*Task requirements*
A word-for-word copy of the listing, free of images, is the expected answer.
───── Records provided
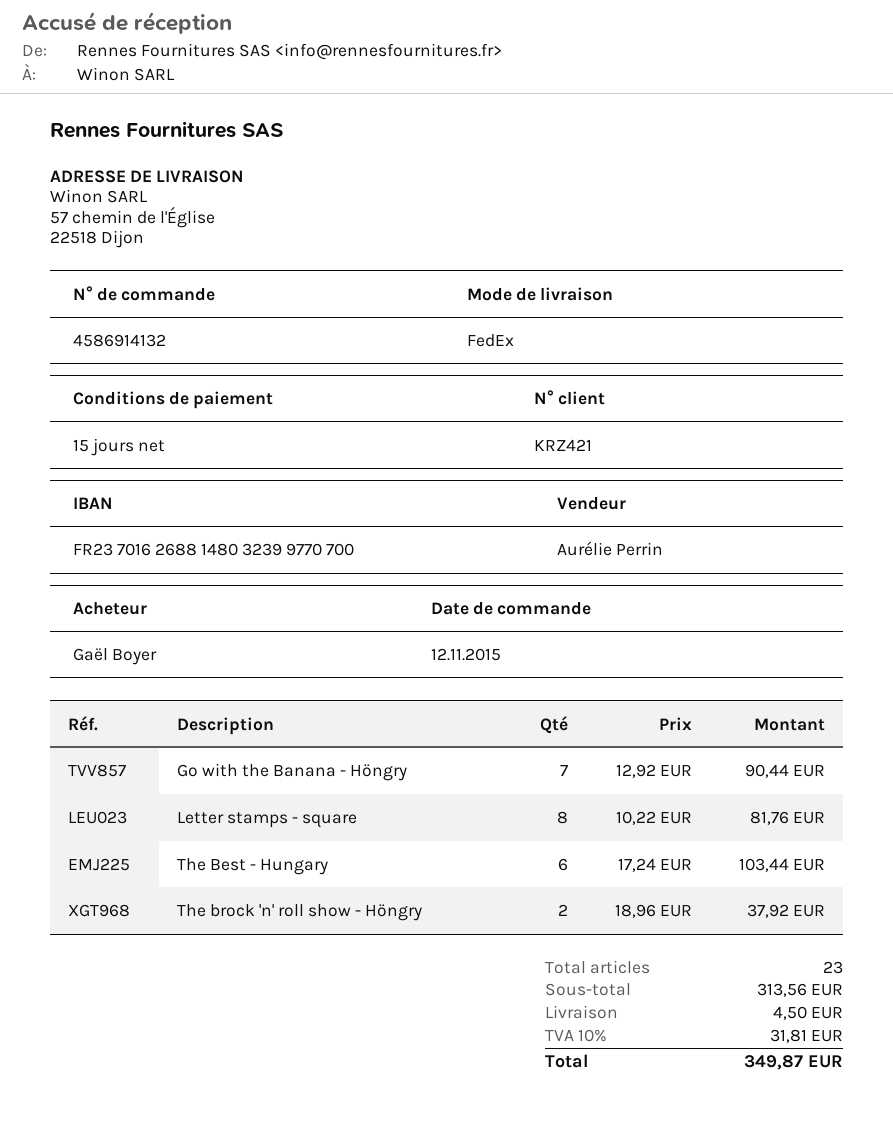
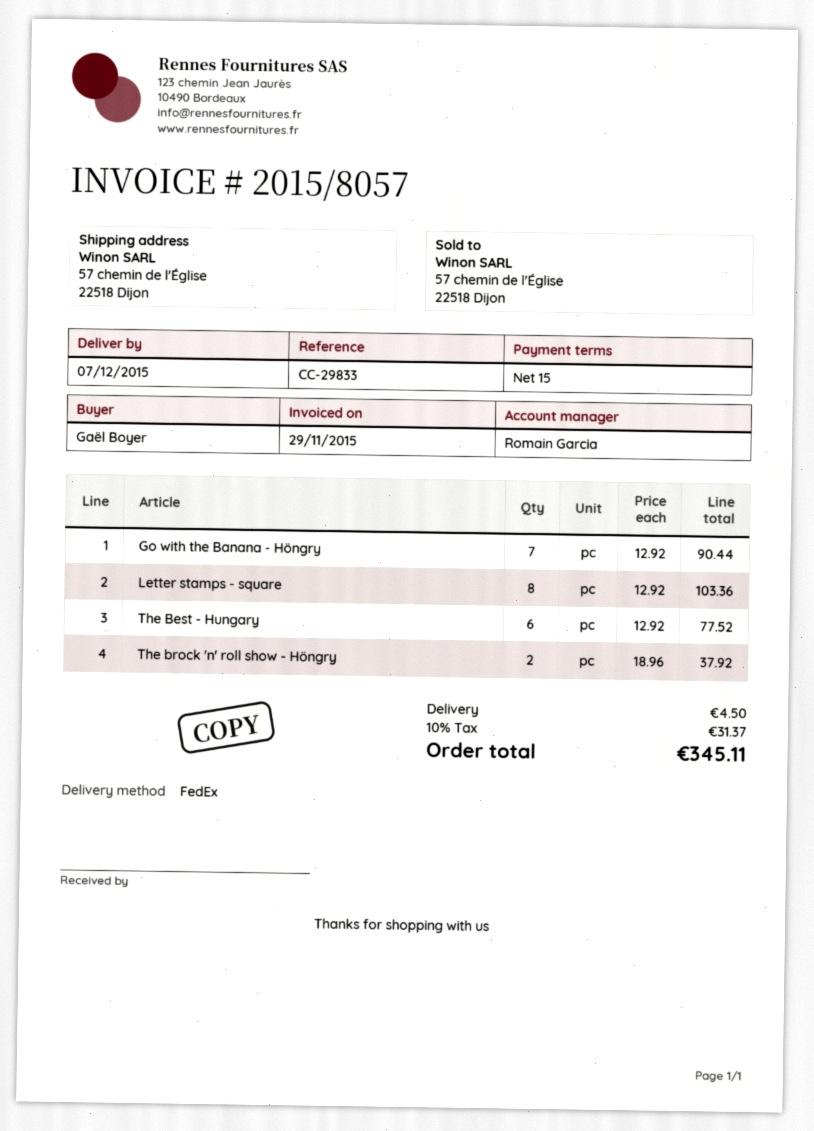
sales rep: Aurélie Perrin -> Romain Garcia
Letter stamps - square: 8 x 10.22 = 81.76 -> 8 x 12.92 = 103.36
The Best - Hungary: 6 x 17.24 = 103.44 -> 6 x 12.92 = 77.52
tax: 10% = 31.81 -> 10% = 31.37
total: 349.87 -> 345.11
──────────
*Answer area*
sales rep: Aurélie Perrin -> Romain Garcia
Letter stamps - square: 8 x 10.22 = 81.76 -> 8 x 12.92 = 103.36
The Best - Hungary: 6 x 17.24 = 103.44 -> 6 x 12.92 = 77.52
tax: 10% = 31.81 -> 10% = 31.37
total: 349.87 -> 345.11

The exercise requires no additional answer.